Disasters & Accidents

Death toll in India rail disaster climbs to 288

New Delhi, Jun 3 (EFE).- The death toll from India’s worst rail accident of the 21st century climbed to 288 and the number of injured stands at more than 800, South Eastern Railway said Saturday.

“As per the information received till now, there are 288 casualties. 56 passengers have suffered grievous injury and 747 passengers were minorly injured,” SER said in a news release.

The sequence of collisions involving two passenger trains and a idled freight train unfolded Friday evening near Bahanaga Bazaar station in the Balasore district of the eastern state of Odisha.

Rescue teams were still searching through the wreckage at mid-day Saturday, the head of fire services in Odisha, Sudhansu Sarangi, told EFE.

“Railway is taking every initiative to complete the restoration work,” SER said, adding that officials have ordered “a high level inquiry” to determine the causes of the accident.

India’s prime minister, Narendra Modi, traveled to the disaster scene on Saturday and subsequently met with some of the injured at a hospital in Balasore.
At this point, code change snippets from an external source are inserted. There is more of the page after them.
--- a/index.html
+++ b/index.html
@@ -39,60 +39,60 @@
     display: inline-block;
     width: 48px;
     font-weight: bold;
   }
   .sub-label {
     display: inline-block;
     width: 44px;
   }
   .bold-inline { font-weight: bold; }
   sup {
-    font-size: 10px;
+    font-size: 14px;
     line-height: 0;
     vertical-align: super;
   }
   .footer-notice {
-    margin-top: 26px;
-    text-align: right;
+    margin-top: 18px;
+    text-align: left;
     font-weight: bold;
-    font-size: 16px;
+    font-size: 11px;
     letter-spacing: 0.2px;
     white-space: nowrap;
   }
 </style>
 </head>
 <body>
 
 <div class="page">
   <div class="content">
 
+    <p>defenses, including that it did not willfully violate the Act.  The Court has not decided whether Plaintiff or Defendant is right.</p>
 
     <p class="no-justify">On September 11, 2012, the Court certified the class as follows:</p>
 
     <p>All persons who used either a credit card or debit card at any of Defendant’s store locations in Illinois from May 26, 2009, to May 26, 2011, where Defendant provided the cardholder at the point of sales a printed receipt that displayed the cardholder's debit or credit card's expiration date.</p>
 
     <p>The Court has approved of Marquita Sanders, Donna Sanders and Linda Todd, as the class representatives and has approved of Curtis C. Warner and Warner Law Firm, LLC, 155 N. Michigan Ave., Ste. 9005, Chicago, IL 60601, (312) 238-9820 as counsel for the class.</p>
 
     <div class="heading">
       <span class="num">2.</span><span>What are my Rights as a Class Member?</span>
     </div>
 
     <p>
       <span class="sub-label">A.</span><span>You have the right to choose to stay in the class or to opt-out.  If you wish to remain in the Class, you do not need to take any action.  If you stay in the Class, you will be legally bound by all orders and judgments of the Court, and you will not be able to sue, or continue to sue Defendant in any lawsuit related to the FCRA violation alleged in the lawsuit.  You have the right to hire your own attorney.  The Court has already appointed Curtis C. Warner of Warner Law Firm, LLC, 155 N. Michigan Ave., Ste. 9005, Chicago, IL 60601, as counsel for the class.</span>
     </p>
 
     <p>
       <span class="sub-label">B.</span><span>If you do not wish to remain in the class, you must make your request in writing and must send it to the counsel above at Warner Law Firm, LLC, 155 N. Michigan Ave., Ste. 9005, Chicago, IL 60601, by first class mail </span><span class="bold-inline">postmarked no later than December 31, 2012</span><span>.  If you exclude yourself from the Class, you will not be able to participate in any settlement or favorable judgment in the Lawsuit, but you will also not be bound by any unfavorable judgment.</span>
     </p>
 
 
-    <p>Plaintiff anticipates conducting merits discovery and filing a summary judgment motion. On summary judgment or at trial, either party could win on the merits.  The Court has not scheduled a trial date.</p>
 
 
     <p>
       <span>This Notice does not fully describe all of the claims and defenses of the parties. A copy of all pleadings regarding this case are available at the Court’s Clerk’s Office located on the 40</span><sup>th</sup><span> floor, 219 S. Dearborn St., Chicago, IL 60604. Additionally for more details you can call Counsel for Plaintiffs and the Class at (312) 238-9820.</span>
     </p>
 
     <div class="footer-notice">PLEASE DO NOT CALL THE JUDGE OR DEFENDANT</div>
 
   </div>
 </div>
“The people we have lost, we will not be able to bring them back. But the government is with their families in their grief,” Modi said after visiting the site. “This is a very serious incident for the government. We have given directions for all lines of inquiry, and whoever is found responsible will be given the strongest punishment. They will not be spared.”

Amid continuing uncertainty about exactly what happened, officials said Saturday that it appeared a passenger train headed from West Bengal – neighboring Odisha – to the southern city of Chennai ran into a parked freight train.

The impact pushed several coaches of the passenger train onto the opposite track, where they were struck by a passenger train en route from Yeshwanthpur, near Bangalore, to Howrah, West Bengal.

First responders had to spend more than 12 hours cutting through twisted metal to reach the injured and recover the dead, Odisha state’s chief secretary, Pradeep Jena, told the media.

Railways Minister Ashwini Vaishnaw announced that the families of those killed will receive roughly $12,136 in compensation, while survivors with serious injuries can expect to get $2,247.

In 1999, a collision between two trains in West Bengal left 288 dead, while 800 people were killed in 1981 when a train derailed while crossing a bridge and plunged into a river in the northern state of Bihar.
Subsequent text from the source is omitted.